On the way home from Meryl’s, I happened upon an isolated highway:

“On dusty back roads, I zigzagged across miles of farmland—flooded fields with needles of green poking out, new-furrowed plots looking at a distance like patches of umber corduroy, orchards planted in neat rows which appeared to march in formation like ranks of soldiers as I sped past. At last I came to a steep, solitary blacktop that ascended heavenward, cushioned on either side by plushy hills. Up I sped, the single sentient thing on the landscape. The world and I seemed to belong exclusively to each other for that hour. Even in the heat, I felt transported by that voluptuously private communion.
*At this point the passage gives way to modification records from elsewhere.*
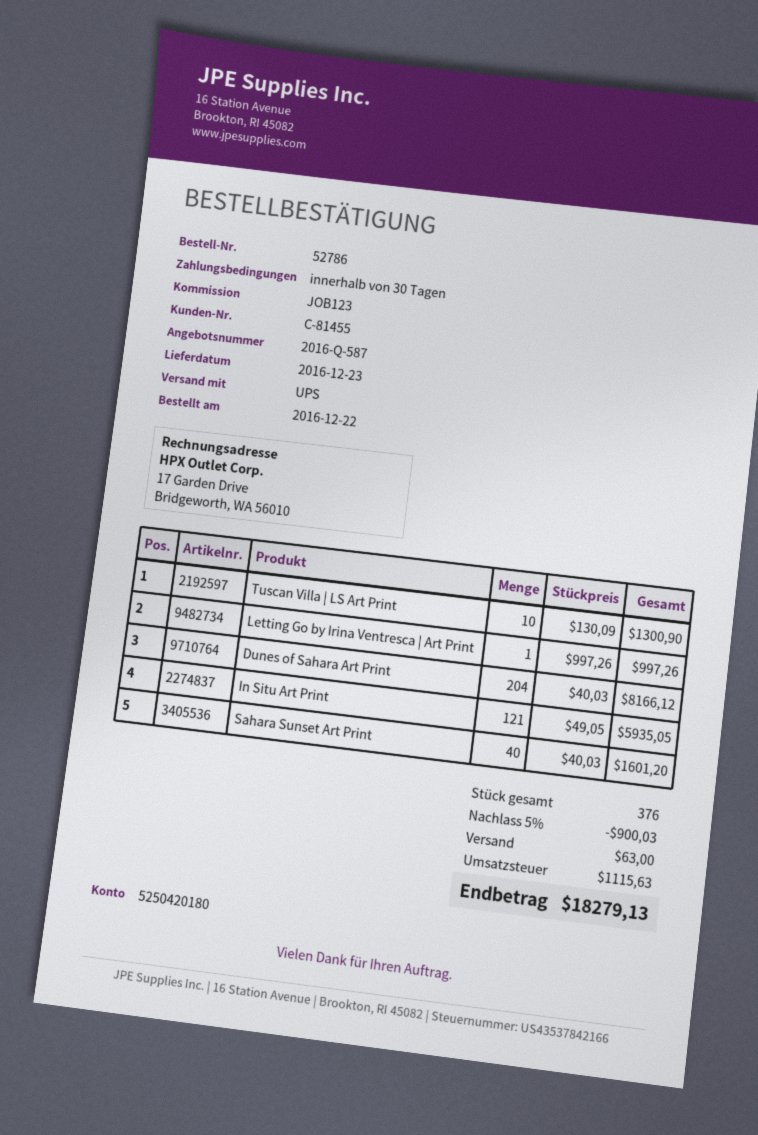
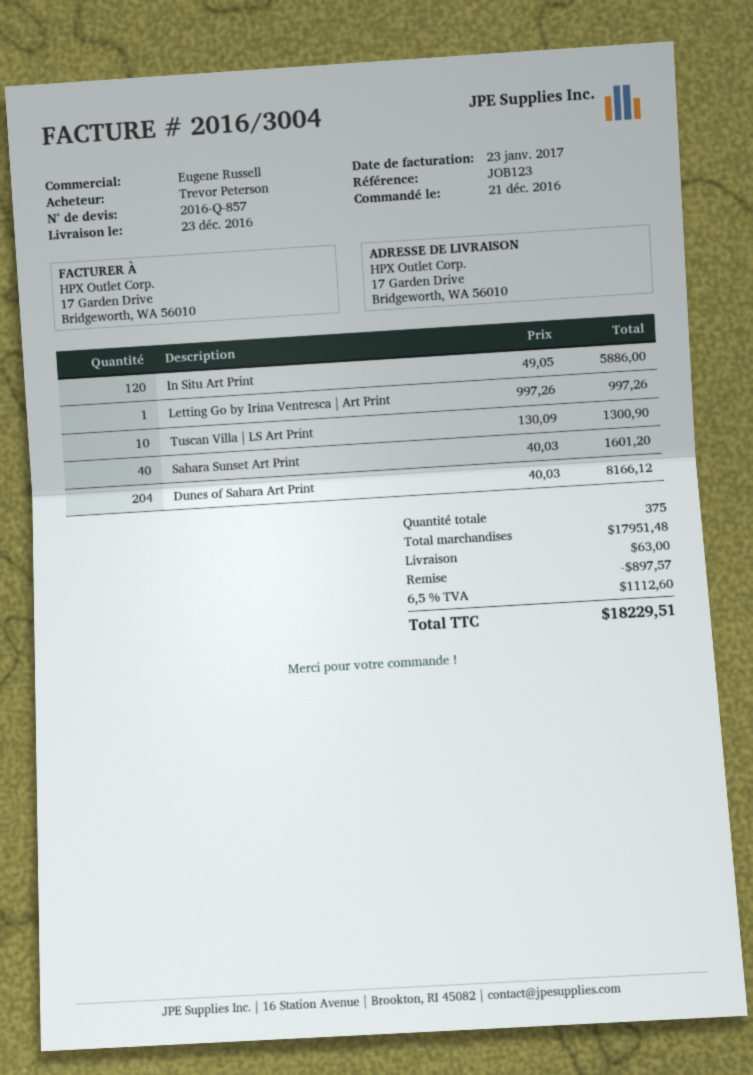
quote number: 2016-Q-587 -> 2016-Q-857
order date: 2016-12-22 -> 2016-12-21
In Situ Art Print: 121 x 49.05 = 5935.05 -> 120 x 49.05 = 5886.00
total quantity: 376 -> 375
discount: 900.03 -> 897.57
tax: 1115.63 -> 1112.60
total: 18279.13 -> 18229.51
My back adhered to the seat with a sticky suction. Drops of sweat ran down my belly. Without slowing, I pulled off my shirt and bra and felt the hot wind rushing over my breasts. Still driving, I wriggled out of my jeans and panties. Momentarily naked, I felt as voluptuously reckless as Eve in the primal garden, having just tasted the apple and wanting urgently and without preliminaries to fit her body around the warm firmness of the first man.”